Overdetermination is an effect that arises from various causes rather than a single factor. This concept undercuts simplistic notions of one-to-one correspondence between base and superstructure. Ideology is another term modified by Althusser. He states, "Ideology is a system of representations endowed with an existence and a historical role at the heart of a given society." It obscures social reality by naturalizing beliefs and promoting values supporting them. Civil society spreads ideology through the law, textbooks, religious rituals, and norms, and people imbibe them even without their knowledge. Ideology is instituted by the state through two apparatuses, Repressive State Apparatuses (RSA) and Ideological State Apparatuses (ISA). The RSA includes law courts, prison, police, army, etc, and the ISA includes political parties, schools, media, churches, family, art, etc. Althusser imported structuralism to Marxism. In his view, society is a structural whole that consists of relatively autonomous levels: legal, political and cultural, whose mode of articulation is only determined by the economy.

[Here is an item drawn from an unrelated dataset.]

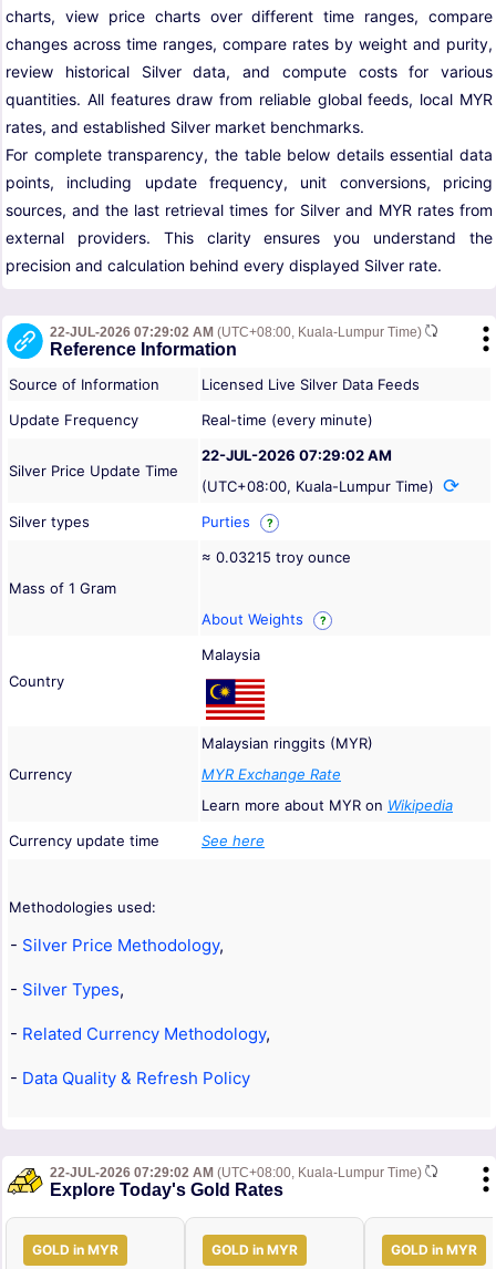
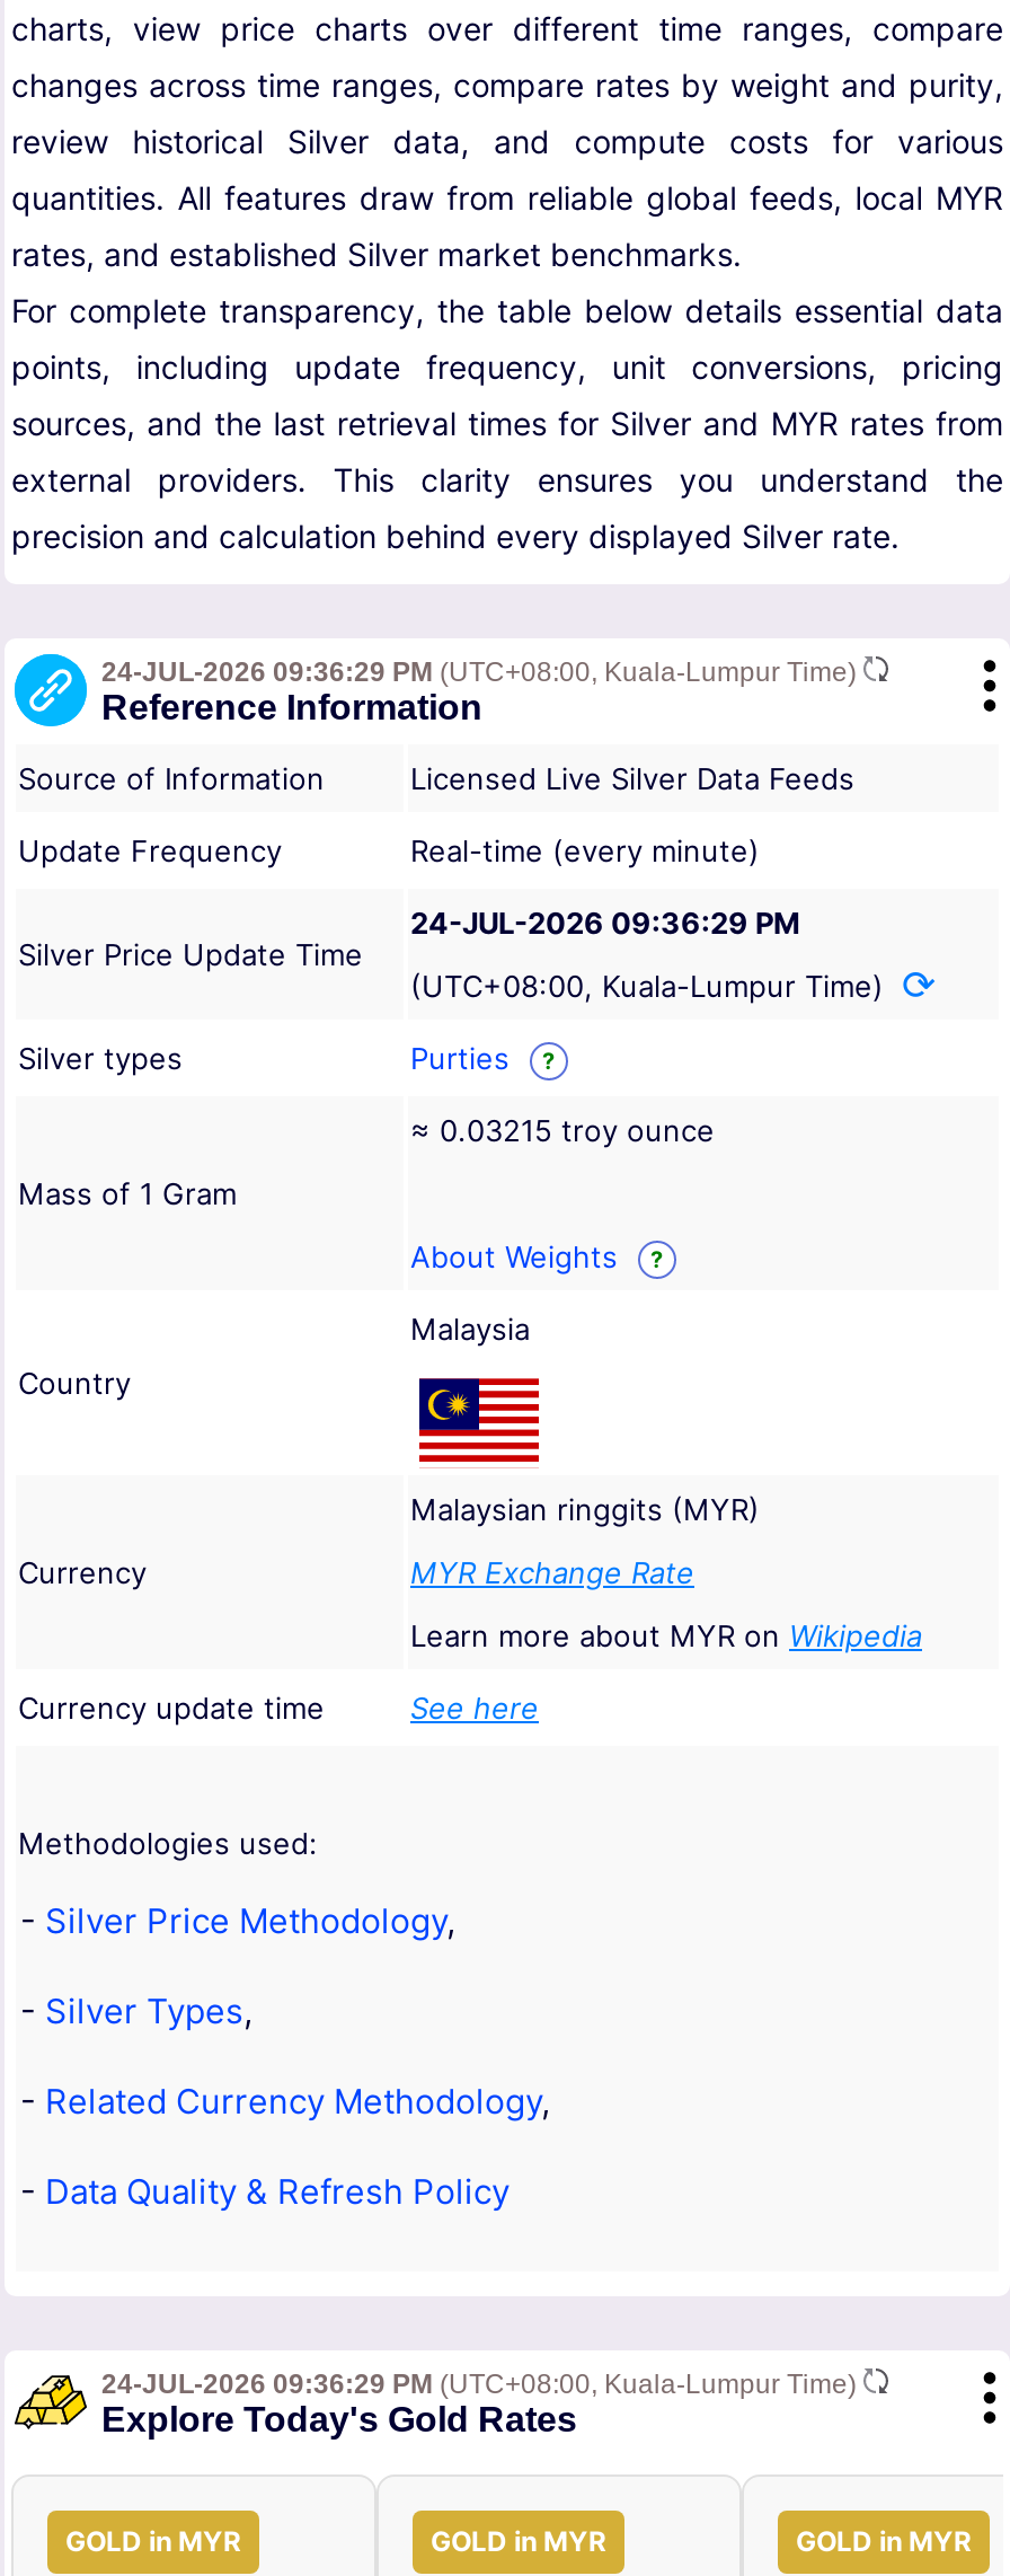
[50,325,425,340] 22-JUL-2026 07:29:02 AM (UTC+08:00, Kuala-Lumpur Time) -> [101,657,863,689] 24-JUL-2026 09:36:29 PM (UTC+08:00, Kuala-Lumpur Time)
[202,447,392,464] 22-JUL-2026 07:29:02 AM -> [410,905,800,942] 24-JUL-2026 09:36:29 PM
[50,1165,425,1181] 22-JUL-2026 07:29:02 AM (UTC+08:00, Kuala-Lumpur Time) -> [101,2369,863,2401] 24-JUL-2026 09:36:29 PM (UTC+08:00, Kuala-Lumpur Time)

The founder of the Italian Communist Party, Antonio Gramsci, was a politician, political theorist, linguist and philosopher. Known as an original thinker among Marxist scholars, Gramsci introduced the concepts like Hegemony and the Subaltern. Hegemony is the domination of a particular section of society by the powerful classes. Most often, it works through consent rather than by power. It is the moral and intellectual leadership of the upper class in a particular society. The term subaltern was initially used by Gramsci as a collective description for various and exploited groups who lack class consciousness. But now, it is being used to represent all marginalized sections like Dalits, women, minorities, etc.

An influential figure among the New Left was Raymond Williams. His writings on politics, culture, the mass media and literature significantly contribute to the Marxist critique of culture and the arts. Williams was interested in the relationship between language, literature and society. He coined the critical method, Cultural Materialism, which has four characteristics, Historical context, Theoretical method, Political /commitment and Textual analysis. Cultural materialism gives us different perspectives based on what we suppress or reveal in reading from the past.